Следует длинный перечень сект и вероучений, стран и эпох, перечень, свидетельствующий о больших познаниях автора. Здесь Средние века и Реформация, Африка и Индокитай, секты Кимбангу и Эрикилипикили, Стэнливиль и Меланезия, восстание тайпинов и призывание духов американскими индейцами. Все это свалено в кучу без какой-либо попытки конкретного разбора — дескать, это, как выразился Витторио Лантернари, «религии угнетенных»… Но, во-первых, любой человек и любое множество людей всегда, наблюдая наш довольно-таки противоречивый мир, не свободный, мягко окажем, от пороков, зла, несправедливости, может почувствовать себя угнетенным до того, что воскликнет вслед за Шекспиром «Зову я смерть». Во-вторых, секта Джонса мало похожа на, скажем, тайпинов: последние двинулись освобождать свою страну от гнета захватчиков, от язв коррупции и беззакония, а Джонс и его сторонники бежали из своей страны; тайпины шли в бой за свои идеалы, а джонстаунцы уничтожили сами себя; если и есть между тайпинским движением и Народным Храмом что-то общее, то это общее требуется очень конкретно назвать и проанализировать, а так один туман напускается, и плавают в нем Эрикилипикили, Китавала, свидетели Иеговы, мормоны… Так что, с одной стороны, секта Джонса получается и похожей на другие секты, включая Эрикилипикили, и непохожей…
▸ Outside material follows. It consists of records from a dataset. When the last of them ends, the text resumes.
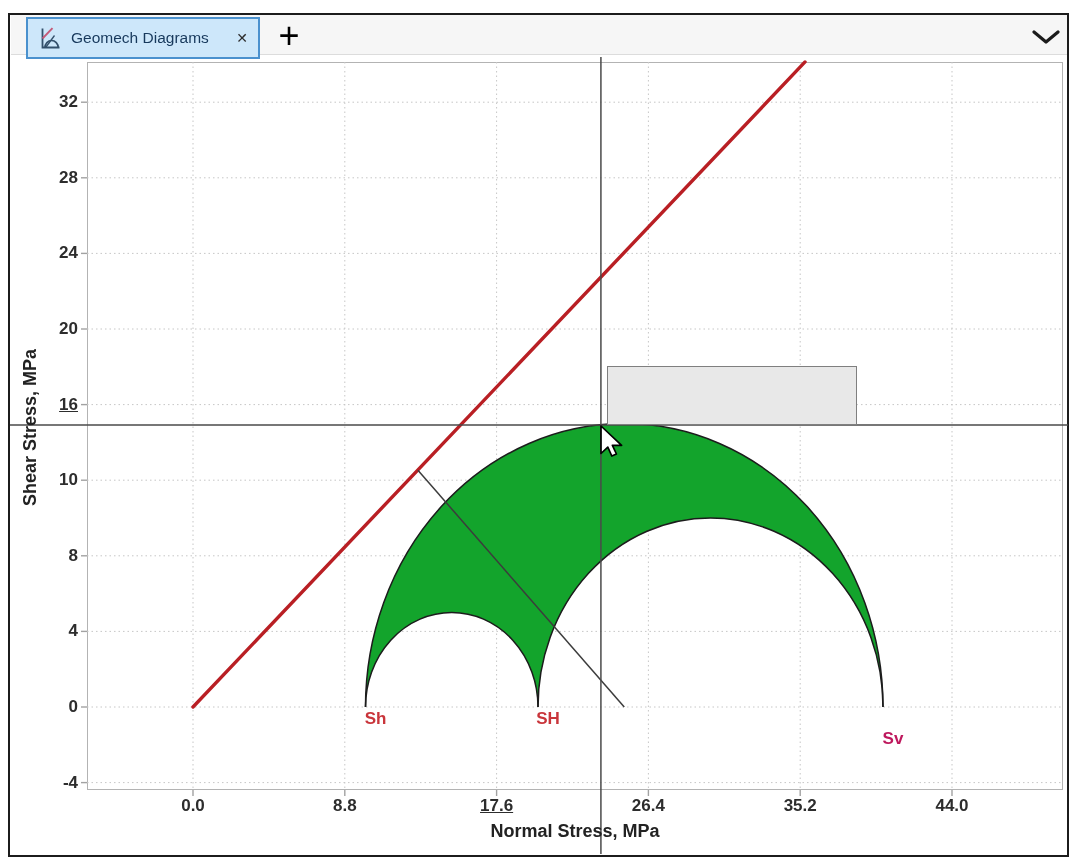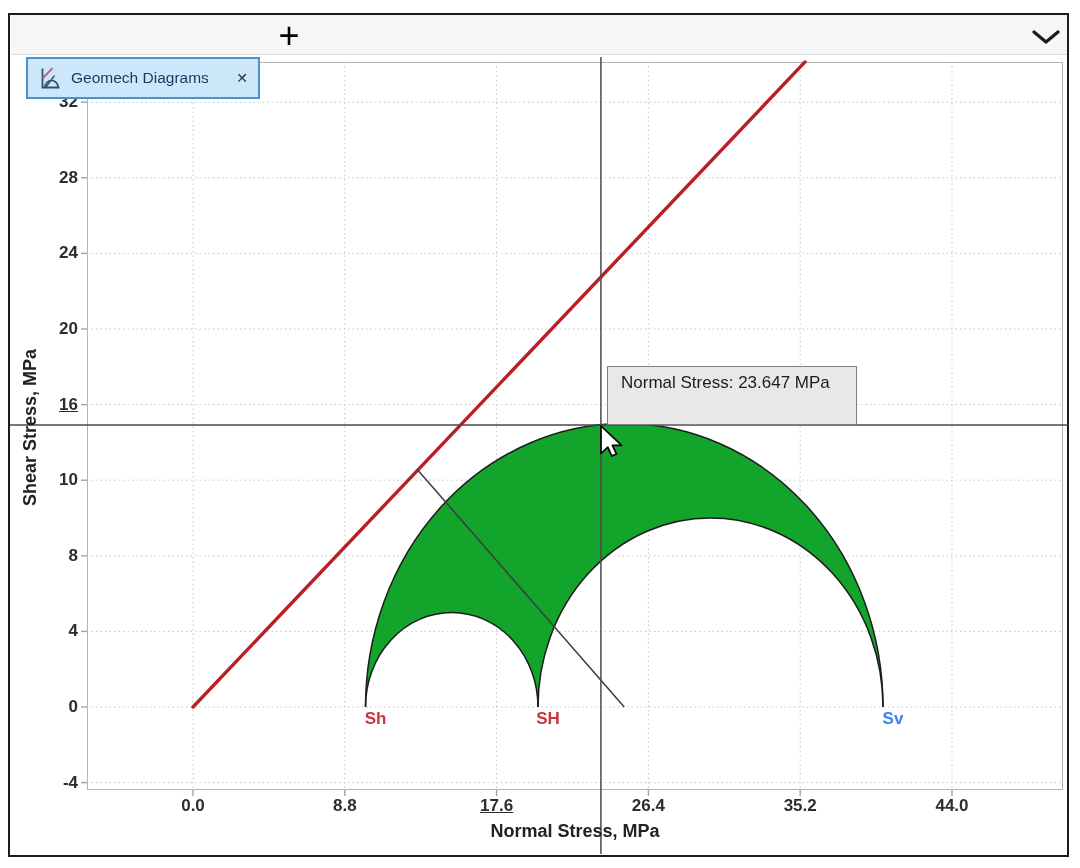--- a/index.html
+++ b/index.html
@@ -7,21 +7,21 @@
   .stage{position:relative;width:1080px;height:868px;background:#fff;overflow:hidden;
          font-family:"Liberation Sans",sans-serif;}
   
   .frame{position:absolute;left:8px;top:13px;width:1061px;height:844px;
          border:2.5px solid #1c1c1c;box-sizing:border-box;background:#fff;}
   
   .tabstrip{position:absolute;left:11px;top:15px;width:1056px;height:40px;
             background:#f6f6f6;border-bottom:1px solid #dcdcdc;box-sizing:border-box;}
   .tab{position:absolute;left:26px;top:17px;width:234px;height:42px;
        background:#cde7fa;border:2px solid #4a91ce;box-sizing:border-box;
-       display:flex;align-items:center;padding:0 10px;gap:9px;z-index:3;margin-top:40px;}
+       display:flex;align-items:center;padding:0 10px;gap:9px;z-index:3;}
   .tab-label{font-size:15.5px;color:#17395c;white-space:nowrap;}
   .tab-close{margin-left:auto;font-size:14px;color:#2d2d2d;line-height:1;}
   .newtab{position:absolute;left:268px;top:15px;width:42px;height:42px;z-index:3;
           display:flex;align-items:center;justify-content:center;
           font-size:36px;font-weight:300;color:#000;}
   .chev{position:absolute;left:1032px;top:30px;z-index:3;}
   
   .plotrect{position:absolute;left:87px;top:62px;width:976px;height:728px;
             border:1px solid #b3b3b3;box-sizing:border-box;background:#fff;}
   #plot-svg{position:absolute;left:0;top:0;}
@@ -135,24 +135,23 @@
       <div class="ylab" style="left: 34px; top: 619.4px;">4</div>
       <div class="ylab" style="left: 34px; top: 543.8px;">8</div>
       <div class="ylab" style="left: 34px; top: 468.2px;">10</div>
       <div class="ylab" style="left: 34px; top: 392.6px; text-decoration: underline;">16</div>
       <div class="ylab" style="left: 34px; top: 317px;">20</div>
       <div class="ylab" style="left: 34px; top: 241.4px;">24</div>
       <div class="ylab" style="left: 34px; top: 165.8px;">28</div>
       <div class="ylab" style="left: 34px; top: 90.2px;">32</div>
       <div class="slab" style="left: 353.5px; top: 709px; color: rgb(201, 53, 59);">Sh</div>
       <div class="slab" style="left: 526px; top: 709px; color: rgb(201, 53, 59);">SH</div>
-      <div class="slab" style="left: 871px; top: 709px; color: #3b82f6;">Sv</div>
+      <div class="slab" style="left: 871px; top: 729px; color: #be185d;">Sv</div>
     </div>
 
   <div class="tooltip">
-    <div>Normal Stress: 23.647 MPa</div>
   </div>
 
   <svg class="cursor" width="26" height="35" viewBox="0 0 26 35">
     <path d="M1 1 L1 28.5 L7.8 22.2 L11.8 31 L16.4 29 L12.4 20.3 L21.6 20.3 Z" fill="#ffffff" stroke="#000000" stroke-width="1.7" stroke-linejoin="round"></path>
   </svg>
 
 </div>
 
 </body></html>

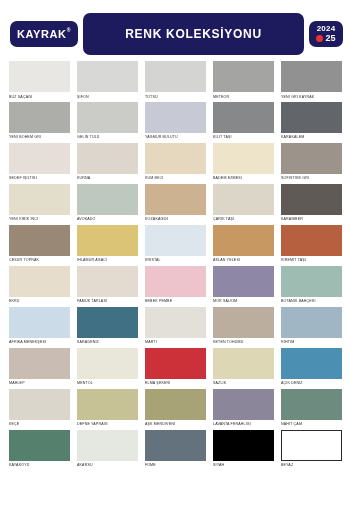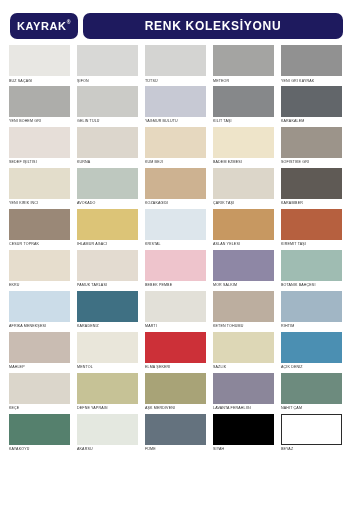--- a/index.html
+++ b/index.html
@@ -46,21 +46,21 @@
   .brand-reg {
     font-size: 5px;
     vertical-align: super;
     position: relative;
     top: -1px;
     left: 0px;
   }
   .title-badge {
     background: #1e1a5e;
     border-radius: 7px;
-    height: 26px;
+    height: 42px;
     flex: 1 1 auto;
     display: flex;
     align-items: center;
     justify-content: center;
   }
   .title-text {
     color: #ffffff;
     font-size: 12px;
     font-weight: bold;
     letter-spacing: 0.7px;
@@ -147,20 +147,27 @@
 </head>
 <body>
 
 <div class="header">
   <div class="brand-badge">
     <span class="brand-text"><span>KAYRAK</span><span class="brand-reg">®</span></span>
   </div>
   <div class="title-badge">
     <span class="title-text">RENK KOLEKSİYONU</span>
   </div>
+  <div class="year-badge">
+    <span class="year-top">2024</span>
+    <span class="year-bottom-row">
+      <span class="year-dot"></span>
+      <span class="year-bottom">25</span>
+    </span>
+  </div>
 </div>
 
 <div class="grid" id="grid">
     <div class="row">
       <div class="cell">
         <span class="chip" title="#e8e7e3" style="background: rgb(232, 231, 227);"></span>
         <span class="chip-label">BUZ SAÇAĞI</span>
       </div>
       <div class="cell">
         <span class="chip" title="#d8d8d6" style="background: rgb(216, 216, 214);"></span>

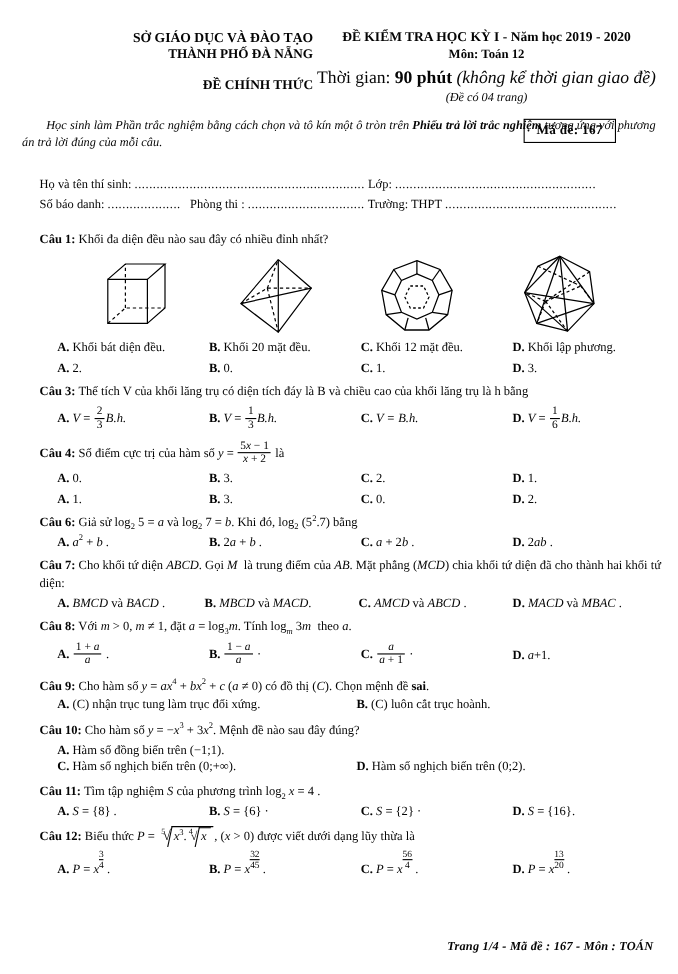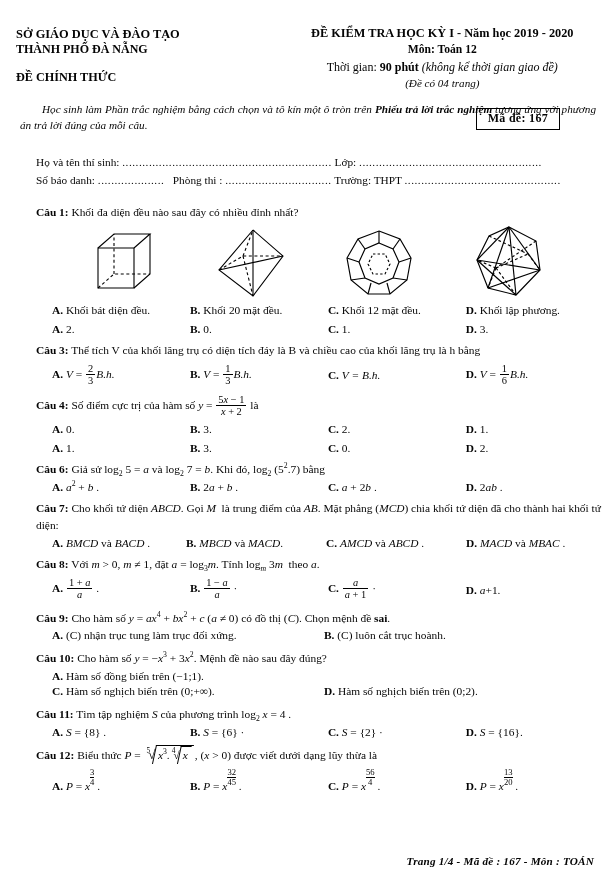--- a/index.html
+++ b/index.html
@@ -10,29 +10,29 @@
     font-family: "Liberation Serif", serif;
     color: #050505;
     font-size: 11.4px;
     position: relative;
     overflow: hidden;
   }
   .page { padding: 26px 16px 0 16px; position: relative; height: 885px; }
 
   
   .hdr { display: flex; width: 100%; }
-  .hdr-left { width: 46%; text-align: left; padding-top: 1px; font-family: Liberation Serif, serif; }
+  .hdr-left { width: 46%; text-align: right; padding-top: 1px; font-family: Liberation Serif, serif; }
   .hdr-right { width: 54%; text-align: center; }
   .b { font-weight: bold; }
   .hdr-left .l1 { font-size: 12.4px; font-weight: bold; line-height: 1.22; }
   .hdr-left .l2 { font-size: 12px; font-weight: bold; line-height: 1.22; }
   .hdr-left .official { font-size: 12.2px; font-weight: bold; margin-top: 13px; }
   .hdr-right .r1 { font-size: 12.3px; font-weight: bold; line-height: 1.25; }
   .hdr-right .r2 { font-size: 11.6px; font-weight: bold; line-height: 1.5; }
-  .hdr-right .r3 { font-size: 12px; line-height: 1.45; }
+  .hdr-right .r3 { font-size: 16px; line-height: 1.45; }
   .hdr-right .r4 { font-size: 11.1px; font-style: italic; line-height: 1.4; }
   .ital { font-style: italic; }
 
   .instr {
     margin-top: 10px; font-size: 11.2px; font-style: italic;
     line-height: 1.42; text-align: justify; padding: 0 4px 0 4px;
   }
   .instr .ind { display: inline-block; width: 22px; }
   .instr b { font-style: italic; font-weight: bold; }
 

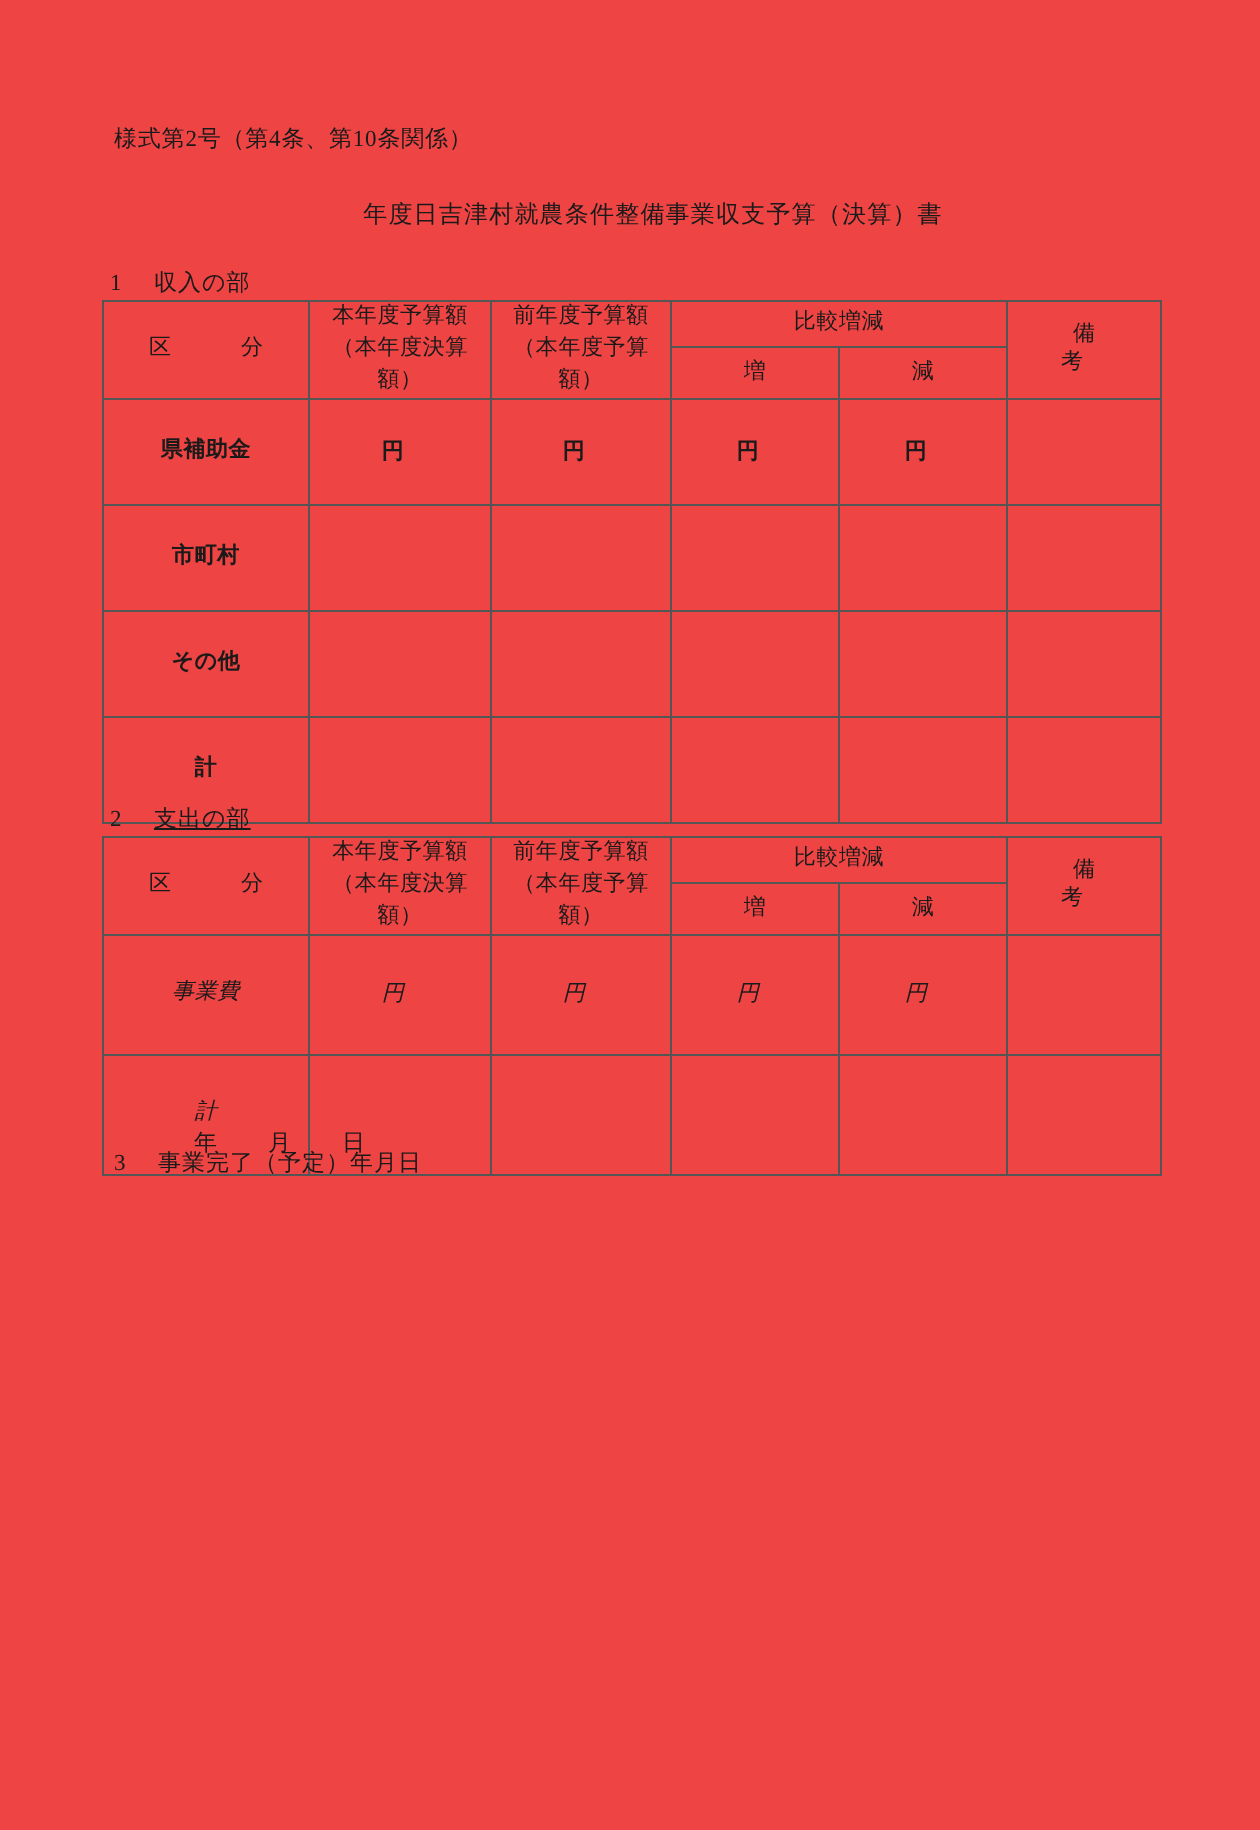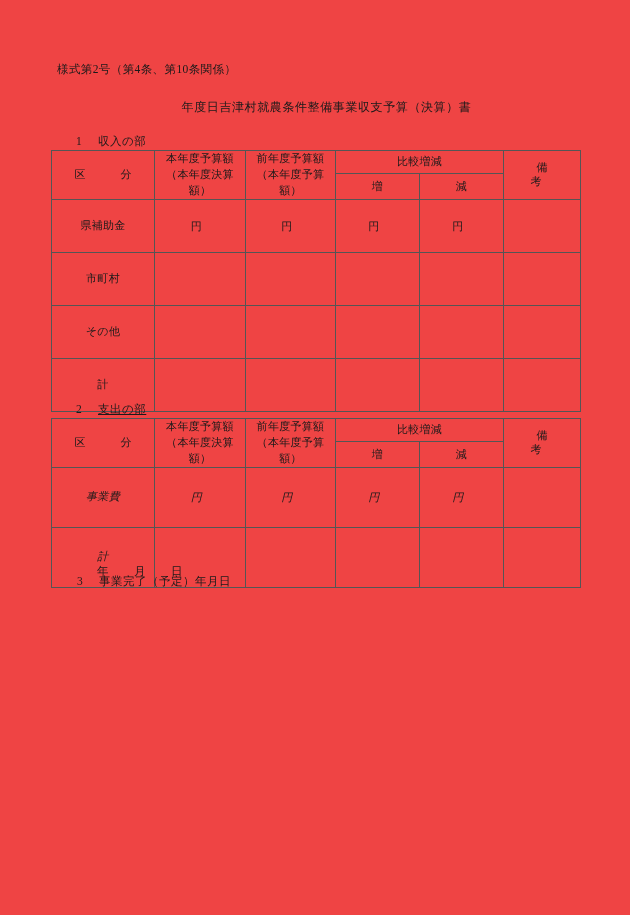--- a/index.html
+++ b/index.html
@@ -43,21 +43,20 @@
     padding-left: 23px;
     box-sizing: border-box;
   }
 
   
   .section-label {
     position: absolute;
     font-size: 11.5px;
     letter-spacing: 0.5px;
     white-space: nowrap;
-    margin-left: 21px;
   }
   .section-label .num {
     display: inline-block;
     width: 22px;
   }
   #sec1-label { left: 55px; top: 134px; }
   #sec2-label { left: 55px; top: 402px; text-decoration: underline; }
 
   
   table.form-table {
@@ -82,21 +81,21 @@
   .col-this    { width: 91px; }
   .col-prev    { width: 90px; }
   .col-inc     { width: 84px; }
   .col-dec     { width: 84px; }
   .col-remarks { width: 77px; }
 
   .hdr-tall { height: 42px; }
   .hdr-top { height: 20px; }
   .hdr-bot { height: 22px; }
 
-  .row-data { height: 53px; }
+  .row-data { height: 53px; font-weight: bold; }
   .row-data-tall { height: 60px; font-style: italic; }
 
   .spread-2 {
     display: inline-block;
     letter-spacing: 12px;
     text-indent: 12px;
   }
   .two-line {
     display: block;
     line-height: 1.45;
@@ -115,21 +114,21 @@
     text-align: center;
   }
 
   
   .footer-line {
     position: absolute;
     font-size: 11.5px;
     letter-spacing: 0.5px;
     white-space: nowrap;
   }
-  #footer-item { left: 57px; top: 574px; margin-left: 20px; }
+  #footer-item { left: 57px; top: 574px; }
   #footer-item .num { display: inline-block; width: 22px; }
   #footer-date { left: 97px; top: 564px; }
   #footer-date .d { display: inline-block; width: 37px; text-align: left; }
 </style>
 </head>
 <body>
 
 <div class="page">
 
   <div class="form-number">様式第2号（第4条、第10条関係）</div>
Что же автор находит похожего?
«Пророк, — пишет он, — рассказывает обеспокоенной группе людей, что они являются или могут стать особо избранными, чтобы принести миру весть об избавлении его, или открыть землю обетованную, свободную от страдания, или пережить грозящий конец мира, который сметет их угнетателей и врагов». В этих словах совершенно верно отмечено, что люди, которых я называю «социально заразными», действительно обязательно пользуются своего рода «завлечением мечтой»; но мечта мечте — рознь, не каждая из них ведет к самоубийству… «Эти культы, — пишет далее автор, — часто вносят надежду и дисциплину в жизнь людей обещанием конечной справедливости или спасения». И это очень справедливо, только надежда и дисциплина с обещанием за них будущего спасения не есть черта исключительно сект, они встречаются, и даже бывают необходимы, например, на корабле, попавшем в шторм, причем его команда, возможно, будет вести себя под руководством капитана в чем-то очень похоже на, скажем, секту Эрикилипикили, только от таких сравнений становится на душе и муторно, и грустно. Не хватает еще каких-то черт, какого-то, может быть, более общего критерия, чтобы различать внешне схожие, но внутренне совершенно разные явления.